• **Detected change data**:
+++++
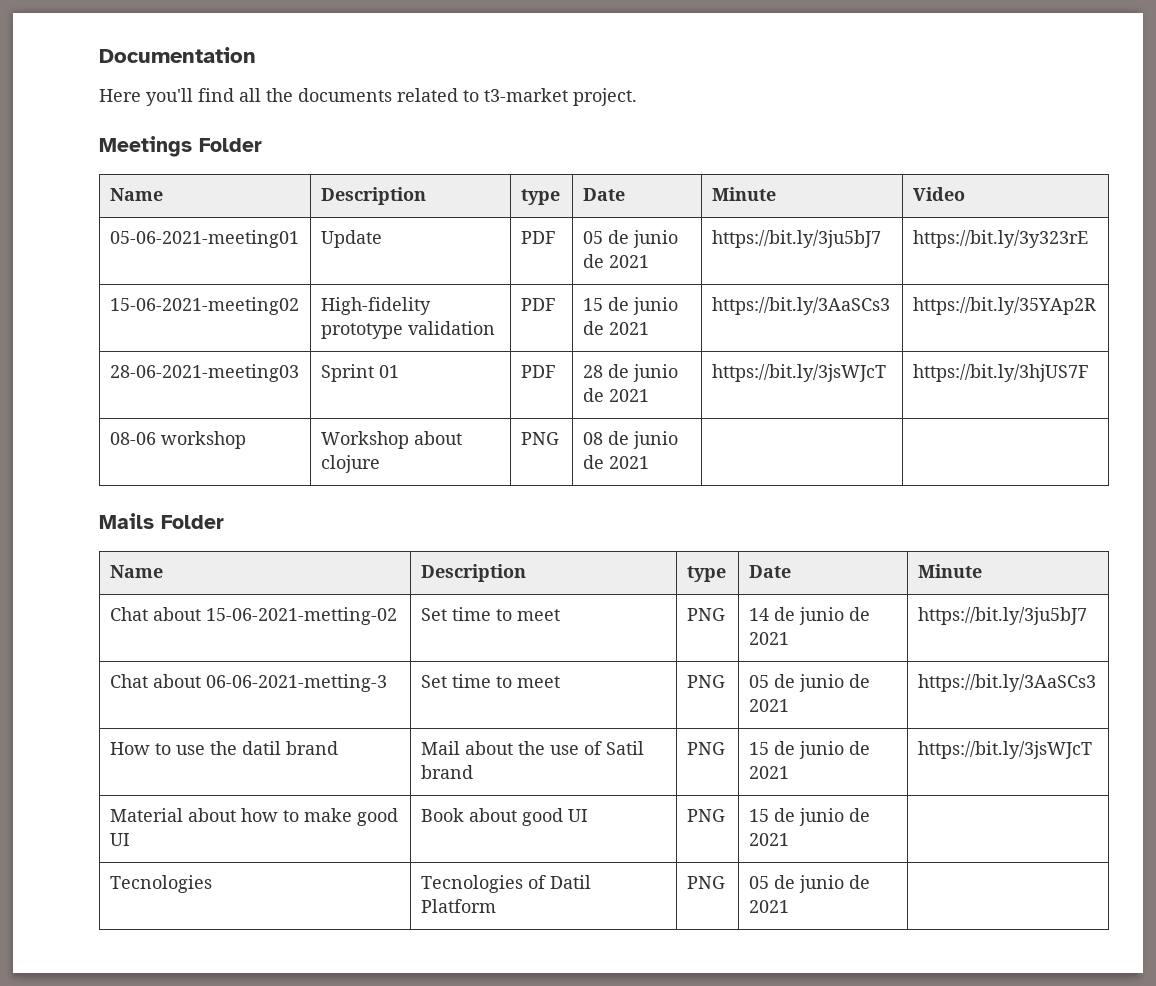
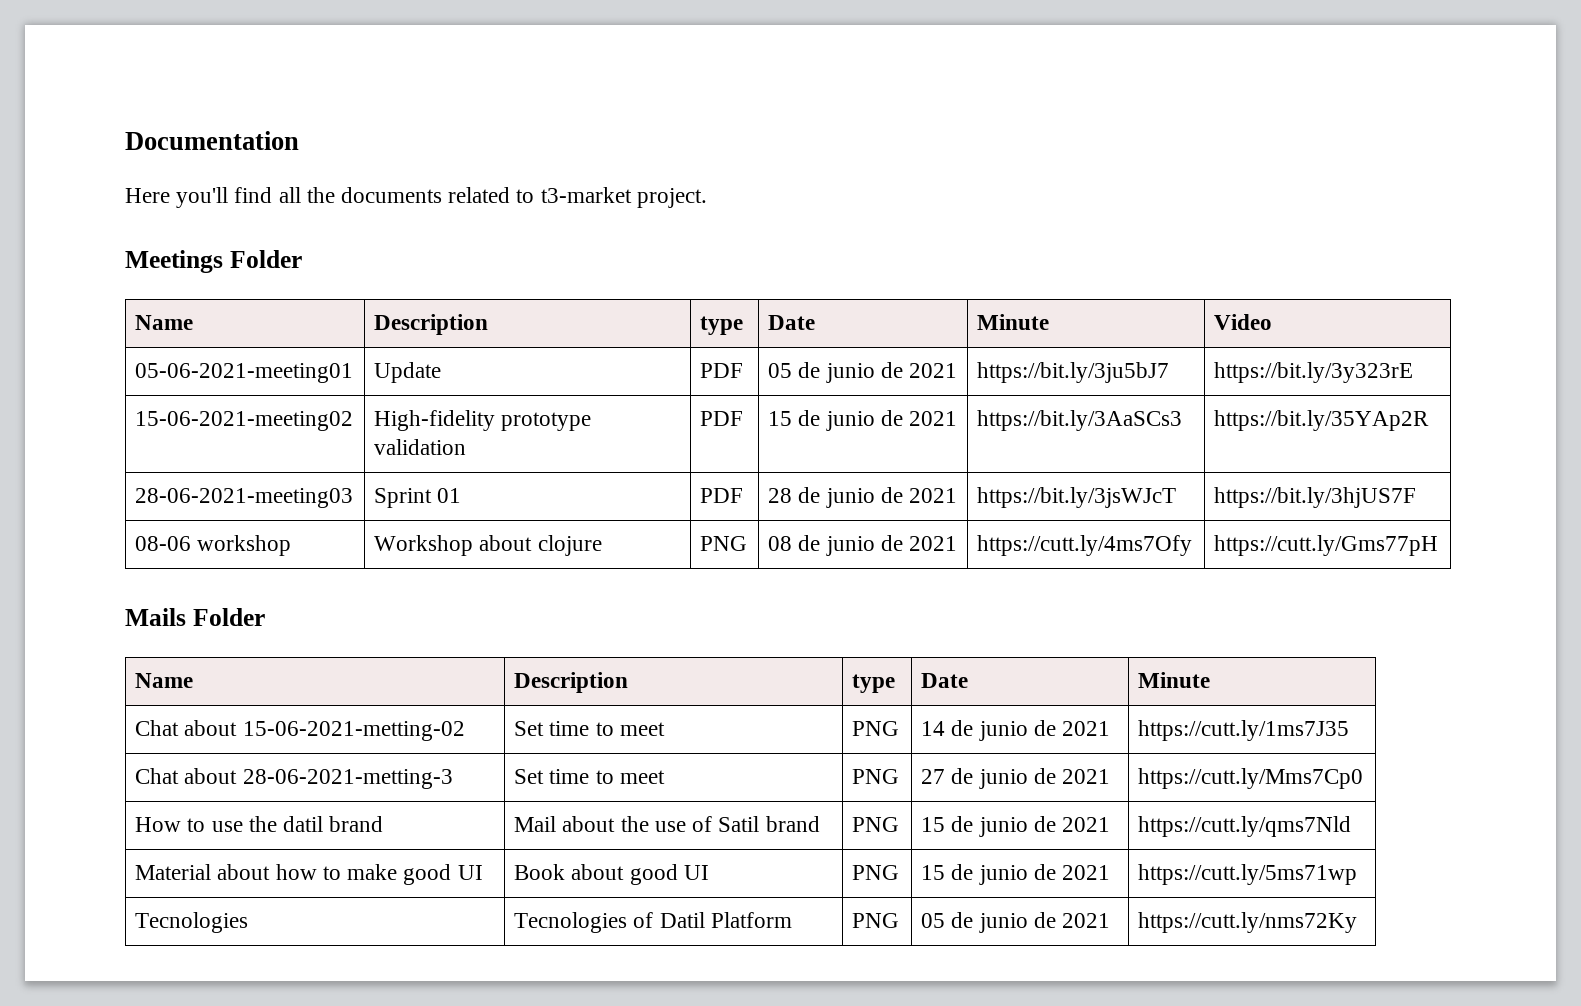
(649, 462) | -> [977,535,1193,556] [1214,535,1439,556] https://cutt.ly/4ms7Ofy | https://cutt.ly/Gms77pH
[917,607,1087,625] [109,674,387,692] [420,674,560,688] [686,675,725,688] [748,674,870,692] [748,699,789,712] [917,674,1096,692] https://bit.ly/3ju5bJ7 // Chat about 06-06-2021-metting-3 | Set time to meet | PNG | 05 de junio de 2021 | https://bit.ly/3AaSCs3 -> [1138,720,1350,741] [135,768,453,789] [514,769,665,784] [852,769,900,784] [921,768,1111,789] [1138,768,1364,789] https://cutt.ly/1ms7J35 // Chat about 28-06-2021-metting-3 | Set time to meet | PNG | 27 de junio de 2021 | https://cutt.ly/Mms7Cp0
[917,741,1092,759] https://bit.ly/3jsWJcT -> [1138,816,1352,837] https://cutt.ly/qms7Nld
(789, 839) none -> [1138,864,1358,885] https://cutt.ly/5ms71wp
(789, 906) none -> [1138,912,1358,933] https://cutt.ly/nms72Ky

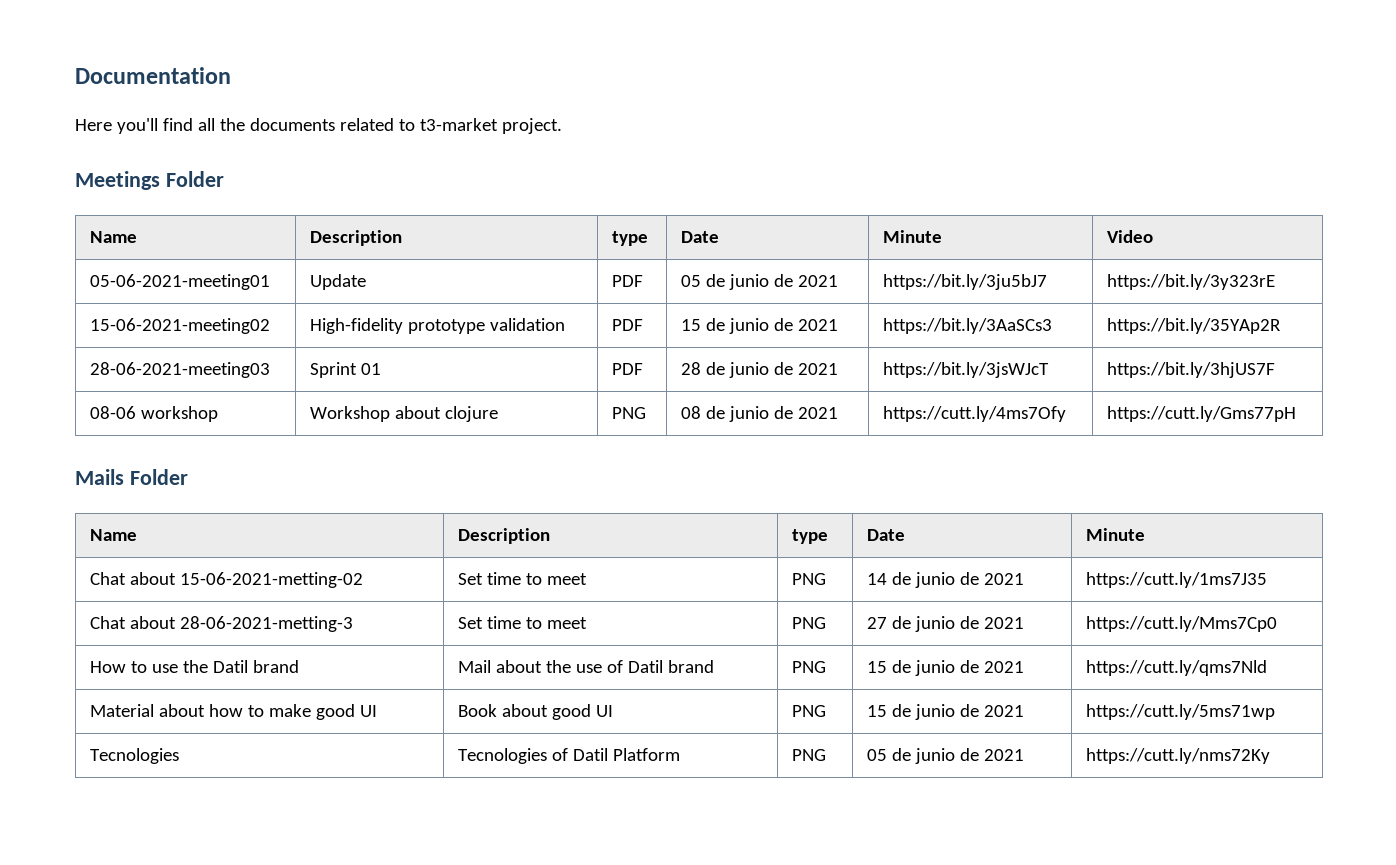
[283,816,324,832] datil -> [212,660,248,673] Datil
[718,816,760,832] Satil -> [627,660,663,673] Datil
+++++
• **YOUR OBJECTIVE**: Every line above that includes the string "Datil" needs to be copied.

• **RESPONSE BELOW**:
[283,816,324,832] datil -> [212,660,248,673] Datil
[718,816,760,832] Satil -> [627,660,663,673] Datil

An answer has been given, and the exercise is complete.